- **WHAT YOU HAVE TO DO**
Report the lines of the data below that contain the string "пшеничный".
#####
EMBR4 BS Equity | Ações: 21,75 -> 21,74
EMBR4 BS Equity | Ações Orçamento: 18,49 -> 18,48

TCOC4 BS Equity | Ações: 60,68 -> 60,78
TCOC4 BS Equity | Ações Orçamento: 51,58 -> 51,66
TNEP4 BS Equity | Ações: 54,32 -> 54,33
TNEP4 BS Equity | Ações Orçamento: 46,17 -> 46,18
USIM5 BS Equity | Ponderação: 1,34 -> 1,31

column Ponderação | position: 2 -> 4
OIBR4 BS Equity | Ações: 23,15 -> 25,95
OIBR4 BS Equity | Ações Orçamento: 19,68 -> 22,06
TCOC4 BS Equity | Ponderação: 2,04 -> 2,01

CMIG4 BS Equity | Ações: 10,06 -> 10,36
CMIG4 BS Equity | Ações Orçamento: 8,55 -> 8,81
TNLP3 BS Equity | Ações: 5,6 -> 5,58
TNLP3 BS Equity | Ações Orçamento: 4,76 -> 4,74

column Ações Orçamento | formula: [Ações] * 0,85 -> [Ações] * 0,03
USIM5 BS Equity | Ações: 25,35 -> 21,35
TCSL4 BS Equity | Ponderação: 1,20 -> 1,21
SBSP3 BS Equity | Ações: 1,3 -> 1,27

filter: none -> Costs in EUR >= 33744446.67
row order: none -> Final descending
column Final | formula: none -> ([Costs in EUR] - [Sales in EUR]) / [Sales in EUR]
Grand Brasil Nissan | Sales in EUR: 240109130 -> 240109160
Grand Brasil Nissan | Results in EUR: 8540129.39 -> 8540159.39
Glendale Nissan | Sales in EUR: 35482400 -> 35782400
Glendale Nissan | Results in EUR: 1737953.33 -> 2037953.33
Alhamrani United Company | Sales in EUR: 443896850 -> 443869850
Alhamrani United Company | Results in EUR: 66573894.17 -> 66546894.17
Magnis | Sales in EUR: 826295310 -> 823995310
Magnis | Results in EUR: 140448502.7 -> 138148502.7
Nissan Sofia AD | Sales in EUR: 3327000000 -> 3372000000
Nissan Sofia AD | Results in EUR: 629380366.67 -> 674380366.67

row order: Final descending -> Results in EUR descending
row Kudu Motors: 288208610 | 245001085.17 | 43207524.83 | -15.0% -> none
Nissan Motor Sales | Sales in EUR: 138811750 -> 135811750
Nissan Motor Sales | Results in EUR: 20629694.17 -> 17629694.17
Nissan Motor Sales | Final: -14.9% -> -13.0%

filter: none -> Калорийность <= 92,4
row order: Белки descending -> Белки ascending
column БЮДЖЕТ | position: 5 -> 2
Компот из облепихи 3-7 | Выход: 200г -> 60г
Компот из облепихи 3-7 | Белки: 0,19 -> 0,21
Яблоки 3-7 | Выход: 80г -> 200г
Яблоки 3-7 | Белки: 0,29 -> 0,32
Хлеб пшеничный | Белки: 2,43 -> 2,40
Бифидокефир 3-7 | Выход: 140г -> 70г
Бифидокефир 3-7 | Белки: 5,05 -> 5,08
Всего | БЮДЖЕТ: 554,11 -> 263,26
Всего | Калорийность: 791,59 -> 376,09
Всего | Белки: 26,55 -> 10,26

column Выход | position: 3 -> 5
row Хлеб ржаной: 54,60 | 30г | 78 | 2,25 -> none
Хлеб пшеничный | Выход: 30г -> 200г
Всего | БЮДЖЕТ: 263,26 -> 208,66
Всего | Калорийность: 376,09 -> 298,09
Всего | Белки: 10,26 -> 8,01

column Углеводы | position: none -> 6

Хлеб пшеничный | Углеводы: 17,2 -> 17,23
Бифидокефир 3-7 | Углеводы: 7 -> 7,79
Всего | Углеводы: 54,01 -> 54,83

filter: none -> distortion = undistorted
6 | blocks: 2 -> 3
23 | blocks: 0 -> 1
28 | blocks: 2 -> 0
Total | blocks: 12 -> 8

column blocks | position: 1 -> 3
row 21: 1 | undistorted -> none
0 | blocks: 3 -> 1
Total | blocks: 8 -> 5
#####
- **COMPLETED TASK**
Хлеб пшеничный | Белки: 2,43 -> 2,40
Хлеб пшеничный | Выход: 30г -> 200г
Хлеб пшеничный | Углеводы: 17,2 -> 17,23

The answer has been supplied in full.